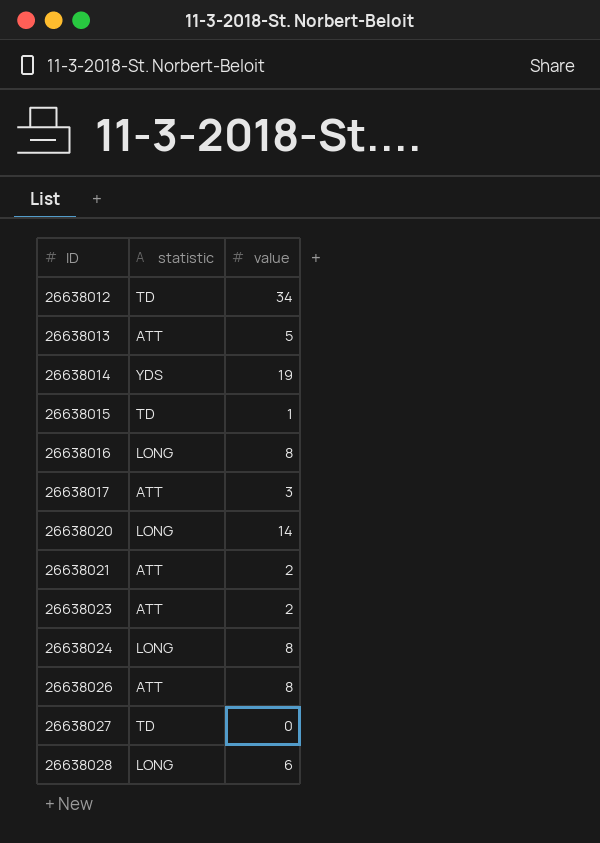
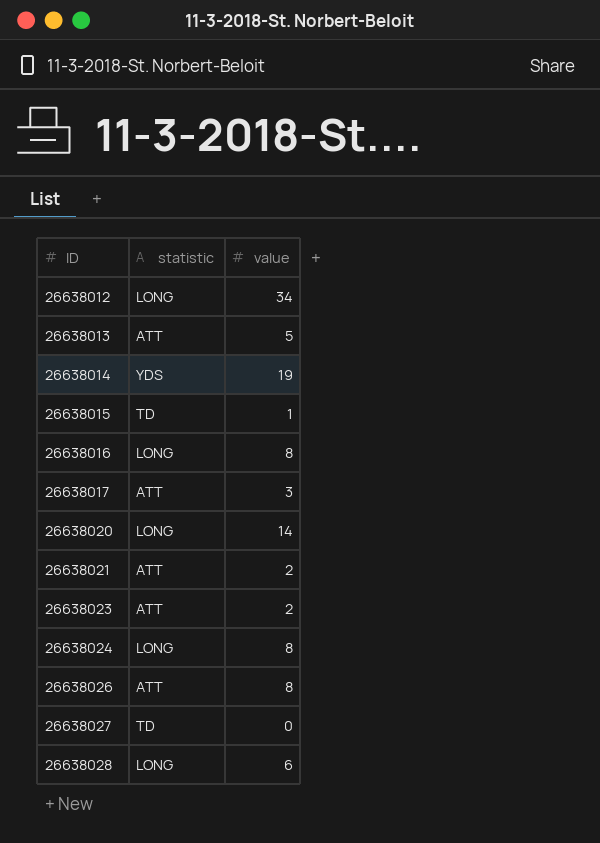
26638012 | statistic: TD -> LONG

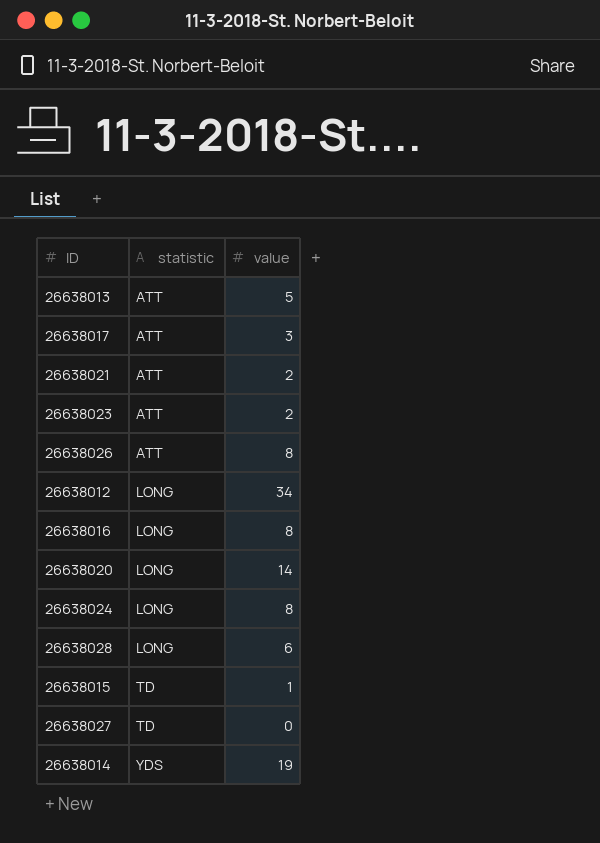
row order: ID ascending -> statistic ascending

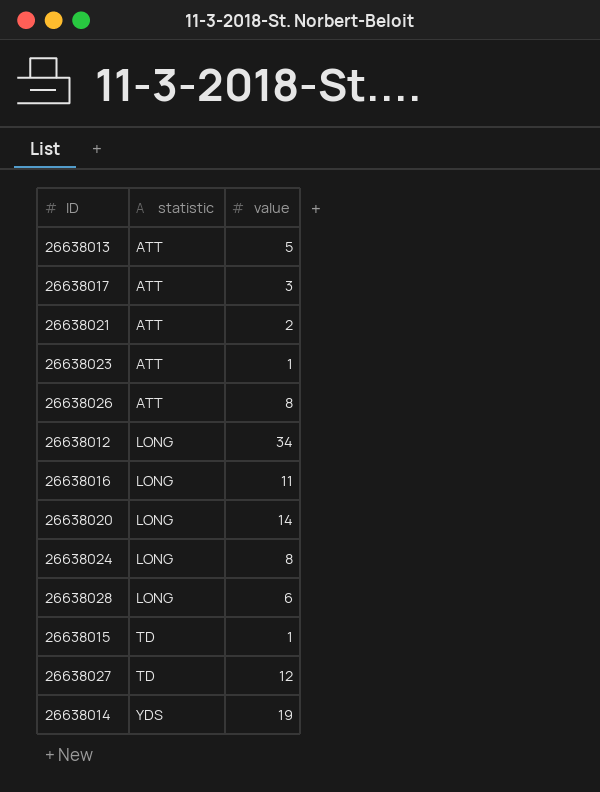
26638023 | value: 2 -> 1
26638016 | value: 8 -> 11
26638027 | value: 0 -> 12

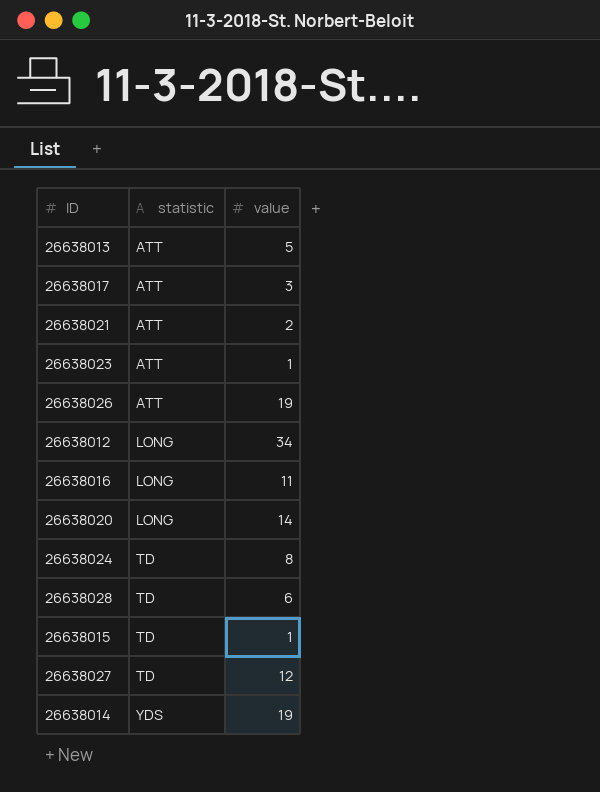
26638026 | value: 8 -> 19
26638024 | statistic: LONG -> TD
26638028 | statistic: LONG -> TD

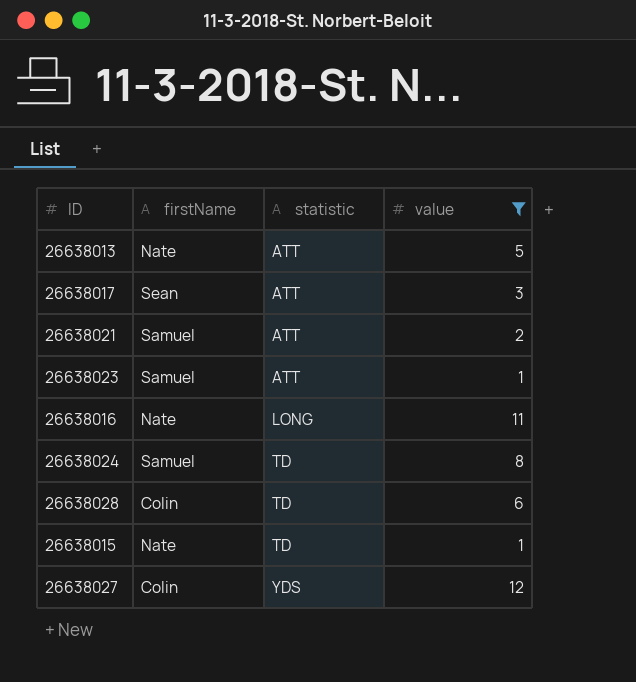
filter: none -> value <= 12
column firstName | position: none -> 2
26638027 | statistic: TD -> YDS

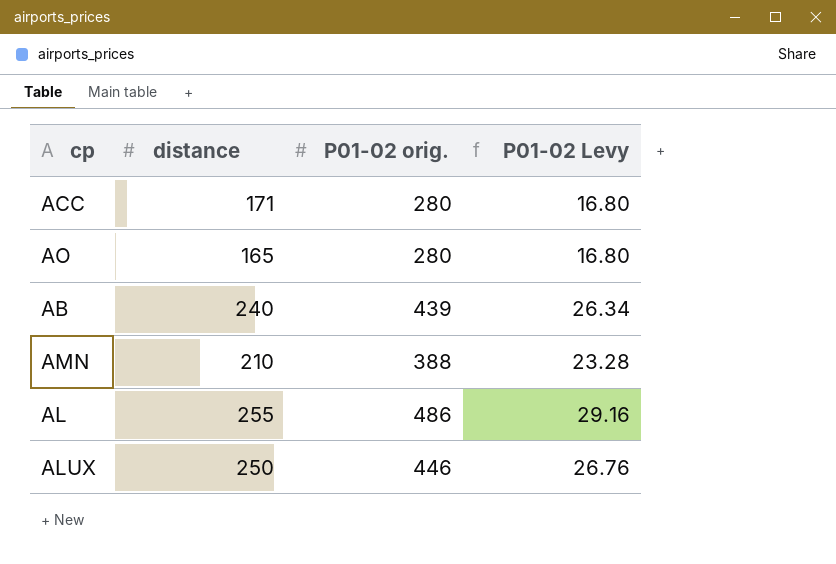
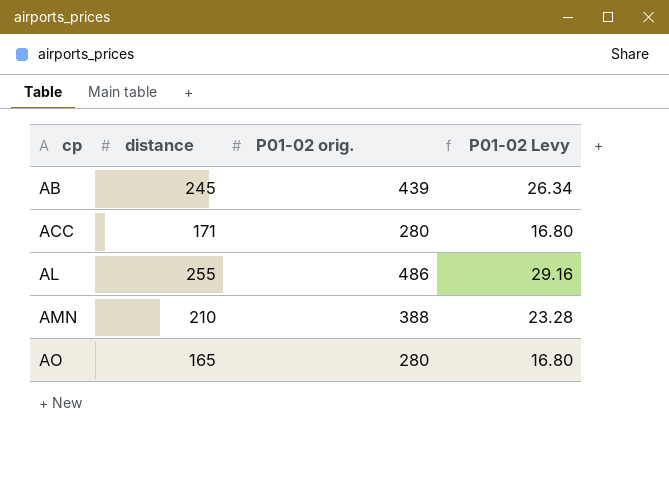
row order: none -> cp ascending
row ALUX: 250 | 446 | 26.76 -> none
AB | distance: 240 -> 245

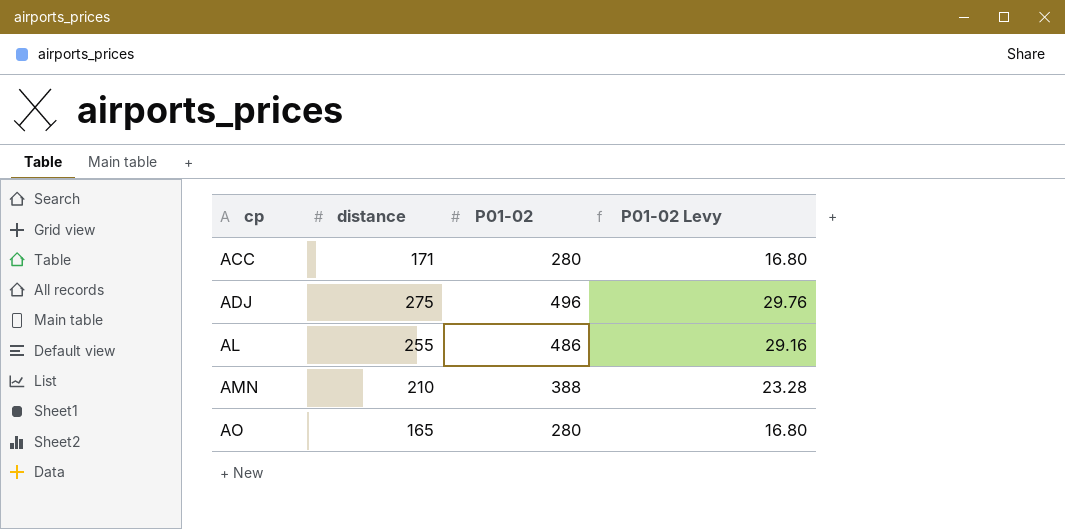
column name: P01-02 orig. -> P01-02
row AB: 245 | 439 | 26.34 -> none
row ADJ: none -> 275 | 496 | 29.76

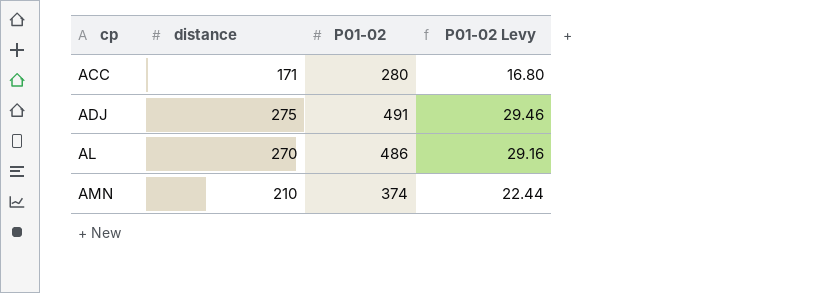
row AO: 165 | 280 | 16.80 -> none
ADJ | P01-02: 496 -> 491
ADJ | P01-02 Levy: 29.76 -> 29.46
AL | distance: 255 -> 270
AMN | P01-02: 388 -> 374
AMN | P01-02 Levy: 23.28 -> 22.44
= = = = =
**Exercise prompt**
Nothing except the lines from the one containing "26638027 | value: 0 -> 12" through the one containing "AL | distance: 255 -> 270" should appear in the answer, exactly as above and without pictures.

**Response for this exercise**
26638027 | value: 0 -> 12

26638026 | value: 8 -> 19
26638024 | statistic: LONG -> TD
26638028 | statistic: LONG -> TD

filter: none -> value <= 12
column firstName | position: none -> 2
26638027 | statistic: TD -> YDS

row order: none -> cp ascending
row ALUX: 250 | 446 | 26.76 -> none
AB | distance: 240 -> 245

column name: P01-02 orig. -> P01-02
row AB: 245 | 439 | 26.34 -> none
row ADJ: none -> 275 | 496 | 29.76

row AO: 165 | 280 | 16.80 -> none
ADJ | P01-02: 496 -> 491
ADJ | P01-02 Levy: 29.76 -> 29.46
AL | distance: 255 -> 270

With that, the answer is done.